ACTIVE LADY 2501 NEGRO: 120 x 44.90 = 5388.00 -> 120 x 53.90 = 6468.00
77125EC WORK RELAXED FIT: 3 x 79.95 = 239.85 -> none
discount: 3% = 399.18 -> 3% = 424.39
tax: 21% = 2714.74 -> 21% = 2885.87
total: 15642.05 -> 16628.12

========================================================================

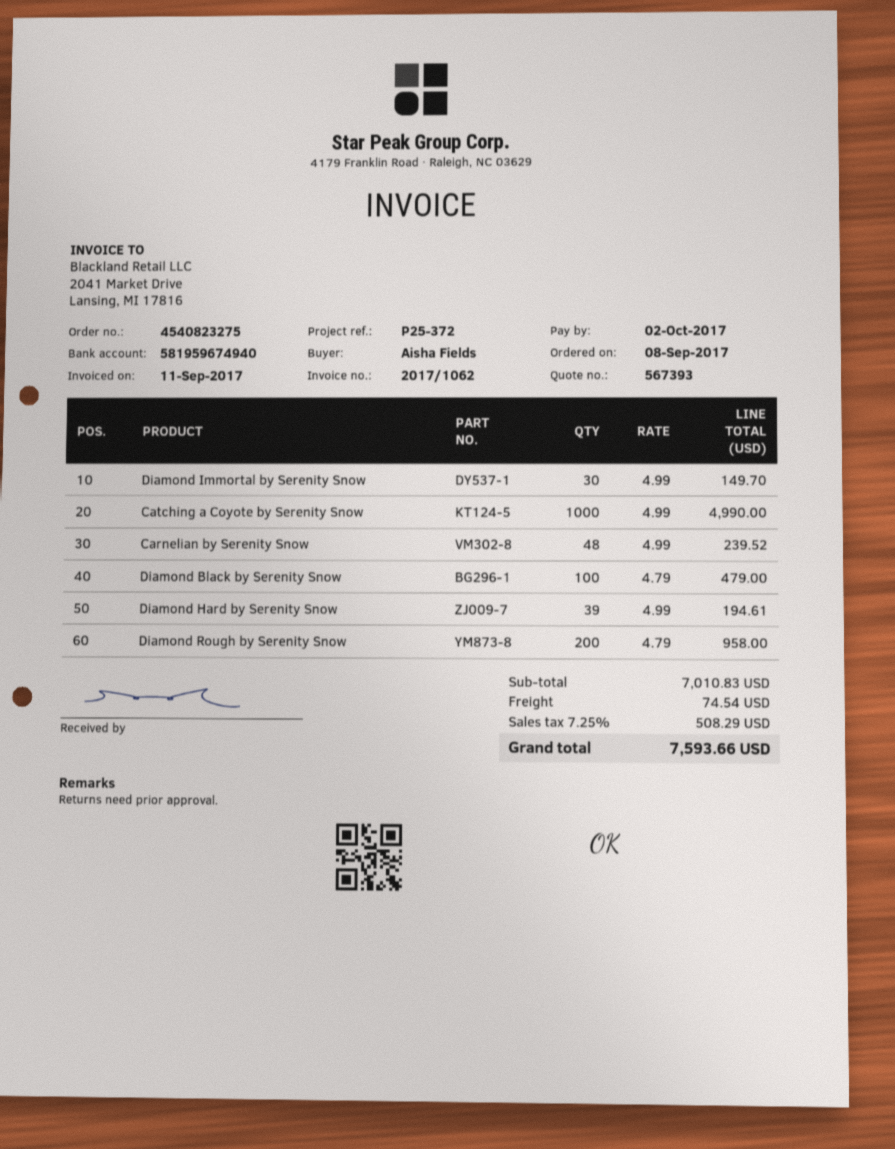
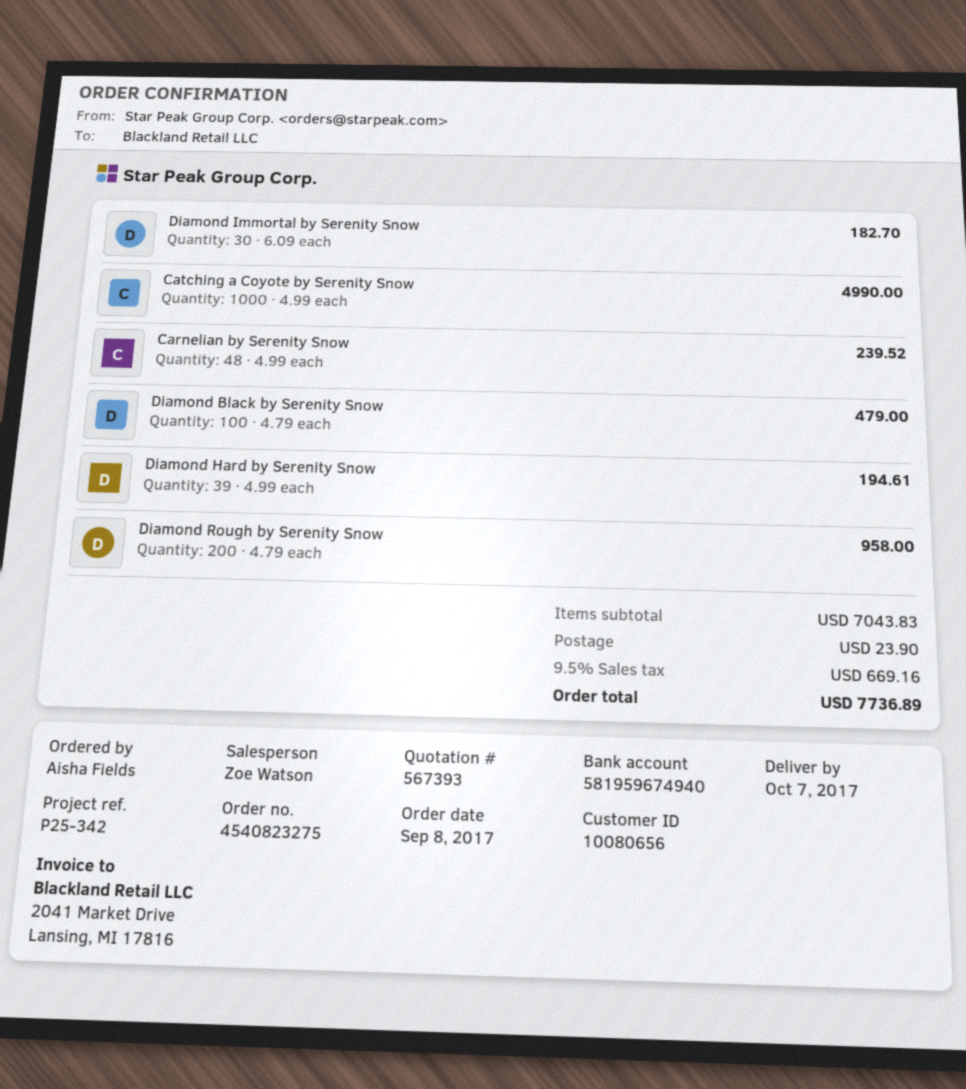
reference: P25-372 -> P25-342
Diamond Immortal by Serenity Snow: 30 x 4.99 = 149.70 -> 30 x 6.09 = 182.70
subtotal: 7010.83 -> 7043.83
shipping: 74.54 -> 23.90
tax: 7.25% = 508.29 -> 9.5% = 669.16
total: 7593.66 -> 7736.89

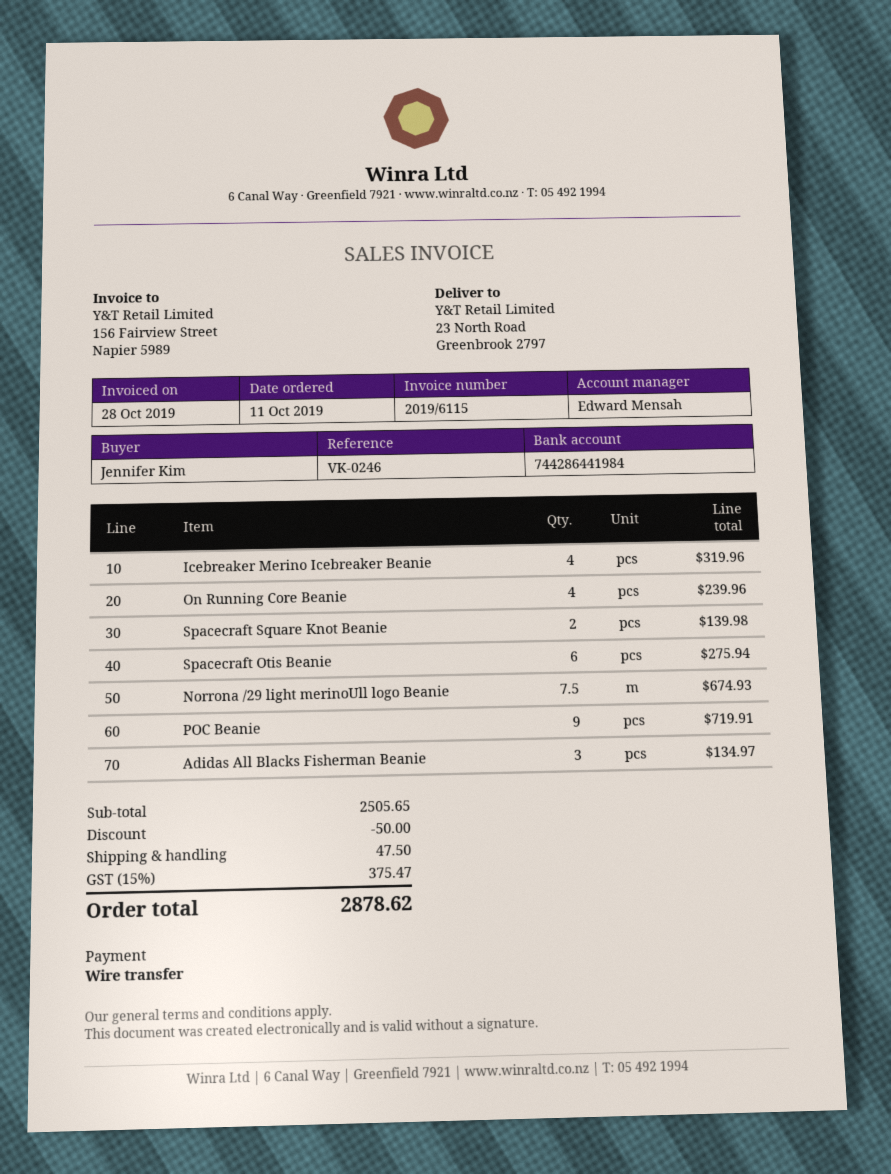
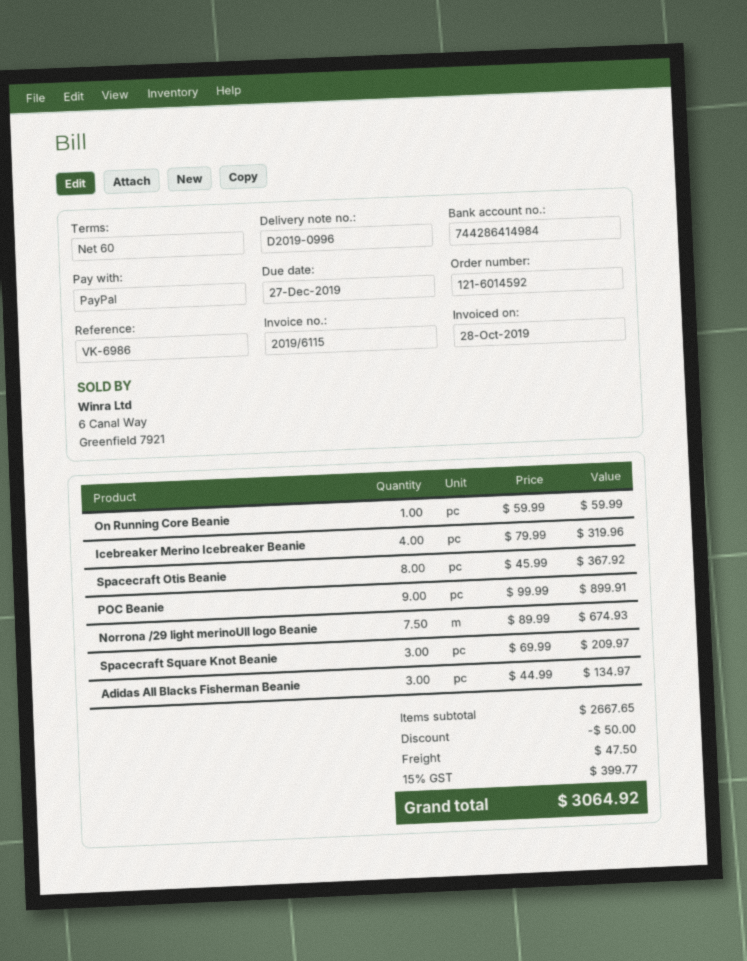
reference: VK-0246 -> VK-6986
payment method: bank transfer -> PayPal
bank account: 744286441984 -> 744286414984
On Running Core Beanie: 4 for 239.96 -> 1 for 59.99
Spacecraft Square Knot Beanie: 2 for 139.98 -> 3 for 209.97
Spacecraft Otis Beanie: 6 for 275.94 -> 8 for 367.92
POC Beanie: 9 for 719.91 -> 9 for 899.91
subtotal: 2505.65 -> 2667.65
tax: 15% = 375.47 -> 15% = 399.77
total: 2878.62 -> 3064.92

========================================================================

> **Assigned task**: From the data above, copy each line that has the string "bank".

> **Response**:
payment method: bank transfer -> PayPal
bank account: 744286441984 -> 744286414984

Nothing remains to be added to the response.